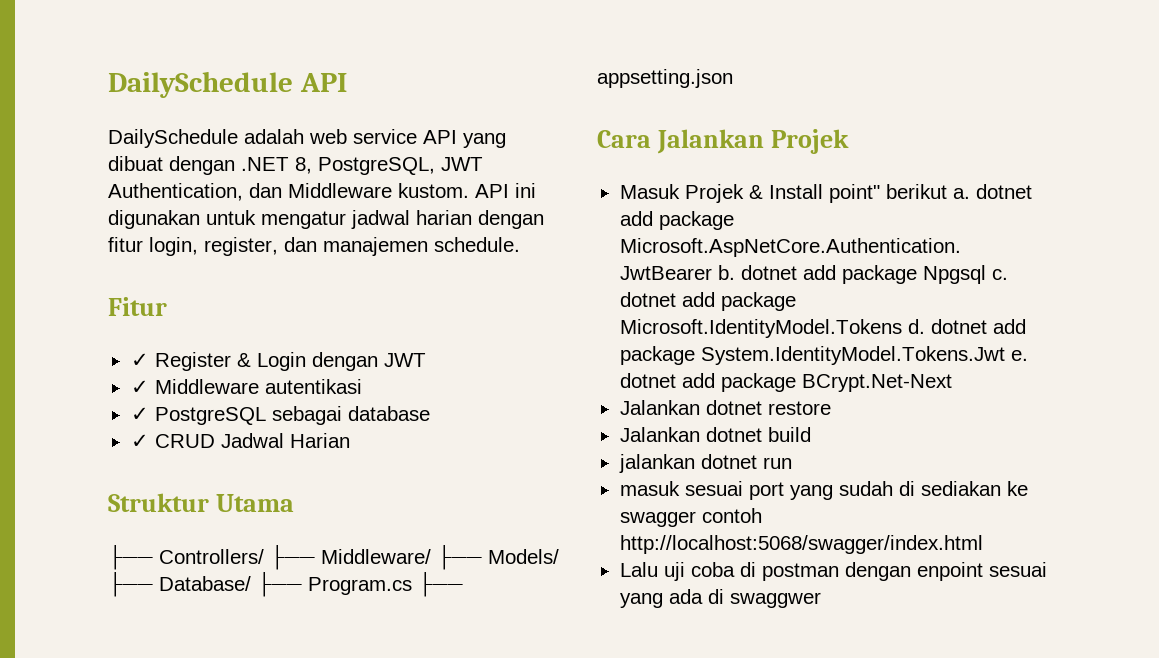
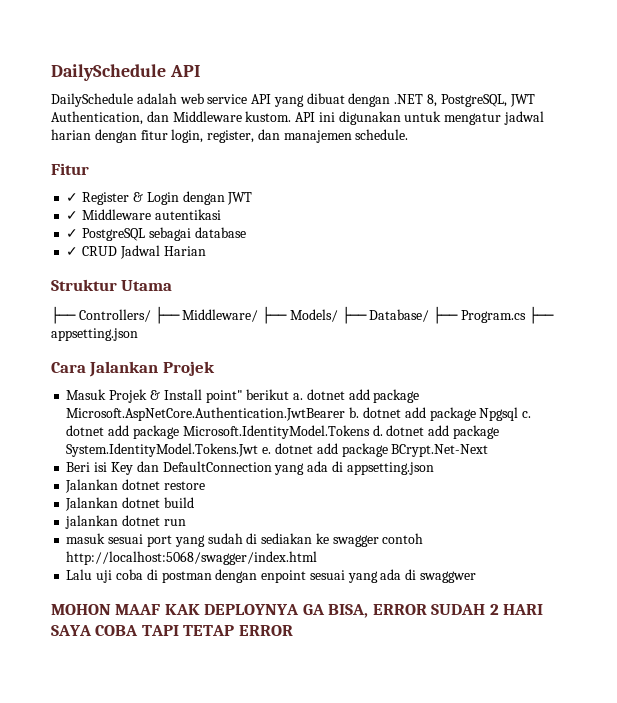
+ Beri isi Key dan DefaultConnection yang ada di appsetting.json
+ MOHON MAAF KAK DEPLOYNYA GA BISA, ERROR SUDAH 2 HARI SAYA COBA TAPI TETAP ERROR

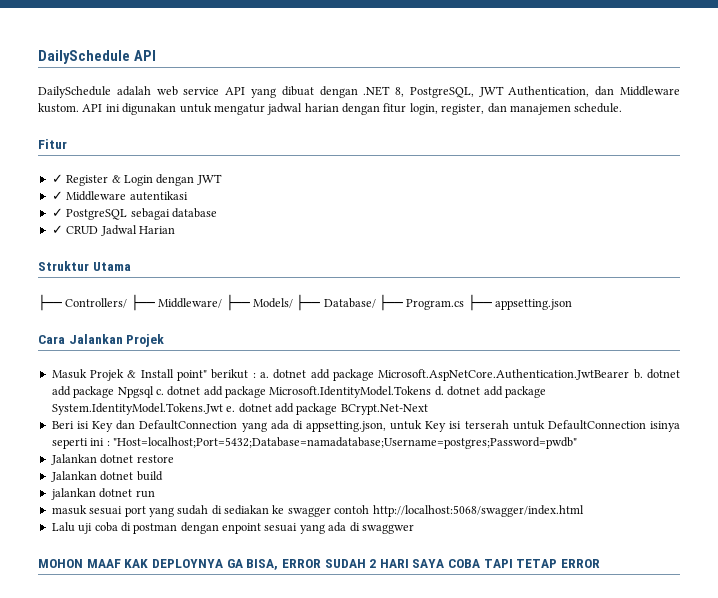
- Masuk Projek & Install point" berikut a. dotnet add package Microsoft.AspNetCore.Authentication.JwtBearer b. dotnet add package Npgsql c. dotnet add package Microsoft.IdentityModel.Tokens d. dotnet add package System.IdentityModel.Tokens.Jwt e. dotnet add package BCrypt.Net-Next
+ Masuk Projek & Install point" berikut : a. dotnet add package Microsoft.AspNetCore.Authentication.JwtBearer b. dotnet add package Npgsql c. dotnet add package Microsoft.IdentityModel.Tokens d. dotnet add package System.IdentityModel.Tokens.Jwt e. dotnet add package BCrypt.Net-Next
- Beri isi Key dan DefaultConnection yang ada di appsetting.json
+ Beri isi Key dan DefaultConnection yang ada di appsetting.json, untuk Key isi terserah untuk DefaultConnection isinya seperti ini : "Host=localhost;Port=5432;Database=namadatabase;Username=postgres;Password=pwdb"

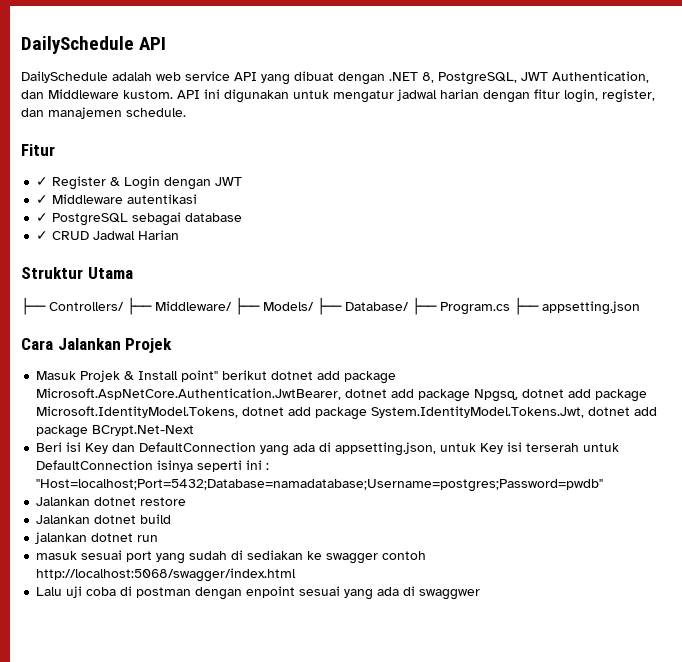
- Masuk Projek & Install point" berikut : a. dotnet add package Microsoft.AspNetCore.Authentication.JwtBearer b. dotnet add package Npgsql c. dotnet add package Microsoft.IdentityModel.Tokens d. dotnet add package System.IdentityModel.Tokens.Jwt e. dotnet add package BCrypt.Net-Next
+ Masuk Projek & Install point" berikut dotnet add package Microsoft.AspNetCore.Authentication.JwtBearer, dotnet add package Npgsq, dotnet add package Microsoft.IdentityModel.Tokens, dotnet add package System.IdentityModel.Tokens.Jwt, dotnet add package BCrypt.Net-Next
- MOHON MAAF KAK DEPLOYNYA GA BISA, ERROR SUDAH 2 HARI SAYA COBA TAPI TETAP ERROR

——————

TO DO: Write all the lines above out again exactly, minus the images.

WRITTEN SOLUTION:
+ Beri isi Key dan DefaultConnection yang ada di appsetting.json
+ MOHON MAAF KAK DEPLOYNYA GA BISA, ERROR SUDAH 2 HARI SAYA COBA TAPI TETAP ERROR

- Masuk Projek & Install point" berikut a. dotnet add package Microsoft.AspNetCore.Authentication.JwtBearer b. dotnet add package Npgsql c. dotnet add package Microsoft.IdentityModel.Tokens d. dotnet add package System.IdentityModel.Tokens.Jwt e. dotnet add package BCrypt.Net-Next
+ Masuk Projek & Install point" berikut : a. dotnet add package Microsoft.AspNetCore.Authentication.JwtBearer b. dotnet add package Npgsql c. dotnet add package Microsoft.IdentityModel.Tokens d. dotnet add package System.IdentityModel.Tokens.Jwt e. dotnet add package BCrypt.Net-Next
- Beri isi Key dan DefaultConnection yang ada di appsetting.json
+ Beri isi Key dan DefaultConnection yang ada di appsetting.json, untuk Key isi terserah untuk DefaultConnection isinya seperti ini : "Host=localhost;Port=5432;Database=namadatabase;Username=postgres;Password=pwdb"

- Masuk Projek & Install point" berikut : a. dotnet add package Microsoft.AspNetCore.Authentication.JwtBearer b. dotnet add package Npgsql c. dotnet add package Microsoft.IdentityModel.Tokens d. dotnet add package System.IdentityModel.Tokens.Jwt e. dotnet add package BCrypt.Net-Next
+ Masuk Projek & Install point" berikut dotnet add package Microsoft.AspNetCore.Authentication.JwtBearer, dotnet add package Npgsq, dotnet add package Microsoft.IdentityModel.Tokens, dotnet add package System.IdentityModel.Tokens.Jwt, dotnet add package BCrypt.Net-Next
- MOHON MAAF KAK DEPLOYNYA GA BISA, ERROR SUDAH 2 HARI SAYA COBA TAPI TETAP ERROR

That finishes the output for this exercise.